Geometrical symmetry is widespread in nature and in human culture. A feature of both the natural and cultural realms is that symmetry of form is frequently over-determined in relation to functional necessity: that is, organisms and artefacts often appear to be more symmetrical than is strictly necessary for the purposes of efficient mechanical design. In animals, the apparent regularity of bilateral symmetry is sometimes literally skin-deep: dissection reveals that the thoracic and abdominal organs of humans (and other vertebrate animals) are profoundly asymmetrical. In like fashion, artefacts often exhibit patterns of symmetry that are not dictated solely by technological considerations (Wynn, 1995, 2000; Kohn & Mithen, 1999).
A large body of experimental evidence supports the hypothesis that many species of animals use symmetry in the external appearance of conspecifics as a visual or tactile criterion in mate selection. Symmetry preferences may emerge either as an unintentional by-product of the evolution of visual shape recognition mechanisms (Enquist & Arak, 1994; Johnstone, 1994) or because symmetry is an effective and easily perceived measure of genetic quality (Møller, 1990; Parsons, 1992). As both sides of a bilaterally symmetrical animal are usually products of the same genetic code, small deviations from symmetry between the left and right sides of an organism serve as a proxy measure of how faithfully the animal’s genotype has been expressed during its development. Individual animals differ in their degree of random departures from symmetry because they differ in their ability to execute developmental programs accurately when challenged by environmental stress: symmetry is thus a sensitive indicator of the genotype’s ability to canalise development and of its resistance to environmental stress. The morphological ideal of symmetry is easily conceptualised, and even small deviations from the ideal are therefore detectable and measurable by simple perceptual systems.

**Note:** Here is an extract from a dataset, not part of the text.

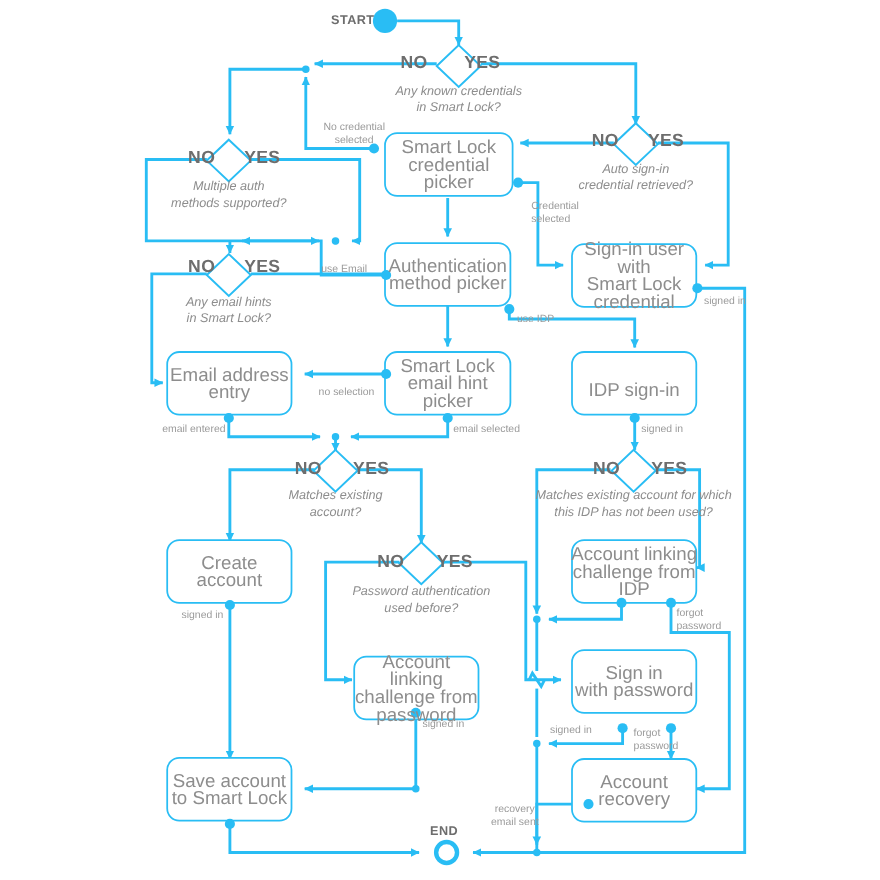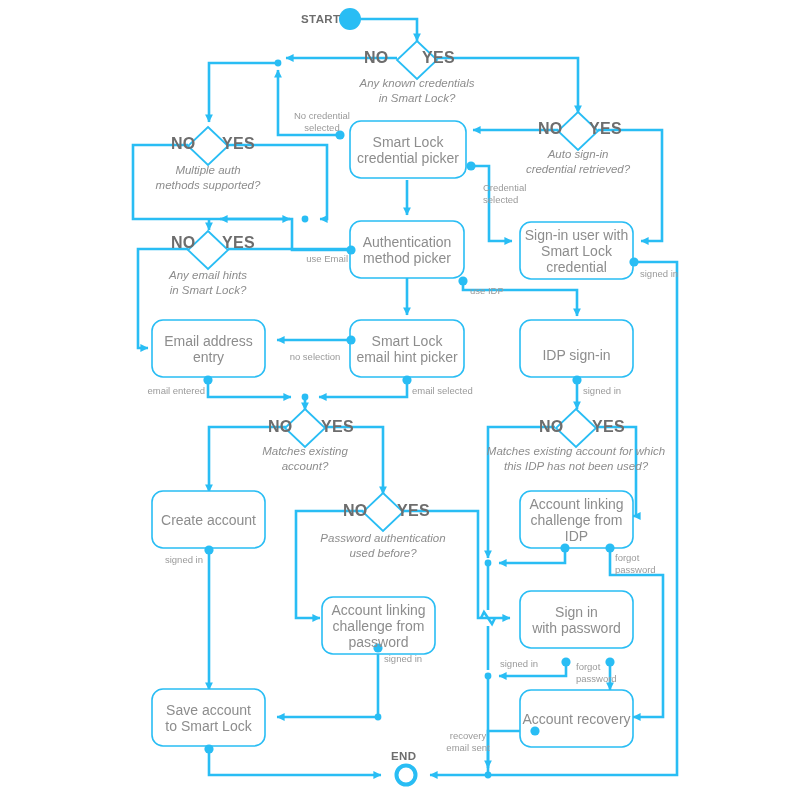"Smart Lock" .node-text { font-size: 14px -> 17px }
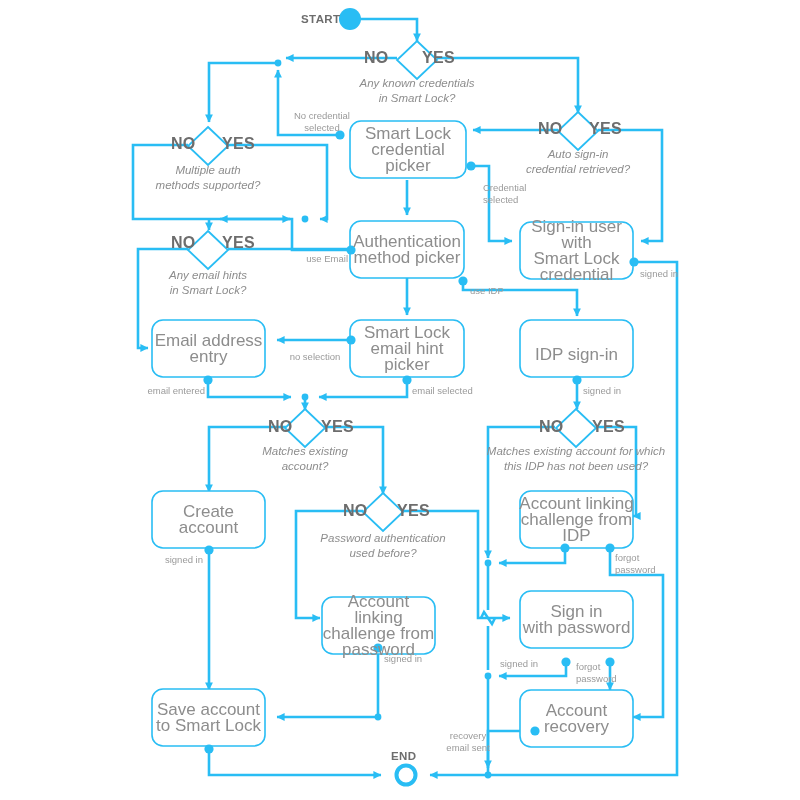"use Email" div.edge-label { text-align: right -> left; top: 253px -> 239px }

Visually striking external weapons and ornaments serve as effective "honest advertisements" of an animal’s phenotypic quality. Single ornaments (e.g. horns in rhinoceroses) are placed centrally, and paired display structures (e.g. antlers in deer and tusks in elephants) are positioned with sufficient proximity to each other to facilitate rapid visual assessment of their degree of symmetry in size and shape. Selection of mating partners places secondary sexual traits or ornaments under strong directional selection, and an additional effect is that the symmetry and the size of an ornament become positively intercorrelated, that is individuals with the largest ornaments tend also to be more symmetrical (Møller, 1990). Thus individuals with superior quality or condition can advertise their status by developing both large and symmetrical traits, and since this is a strategy that inferior animals are unable to mimic these structures serve as "honest" markers of fitness (Zahavi & Zahavi, 1997).
In male non-human primates the enlarged upper canine teeth serve as display organs, and the degree of symmetry between the size of the right and left side canine teeth is correlated with the intensity of sexual selection (Manning & Chamberlain, 1993). In strongly sexually dimorphic primate species, such as the western lowland gorilla, the male animals with the largest canine teeth are also those with the most symmetrical teeth (Manning & Chamberlain, 1994), indicating that for these animals there is intraspecific selection for both size and symmetry in the canine teeth. Hominid species, in contrast, have reduced canine teeth that do not project significantly beyond the occlusal plane, yet early hominids of the genera Ardipithecus, Australopithecus and Paranthropus show marked sexual dimorphism in body size, an attribute which is consistent with elevated levels of inter-male competition. Canine reduction in hominids coincides with the appearance of bipedal posture and locomotion, and it is possible that active bipedal displays replaced static canine displays in agonistic encounters between early hominids (Jablonski & Chaplin, 1993).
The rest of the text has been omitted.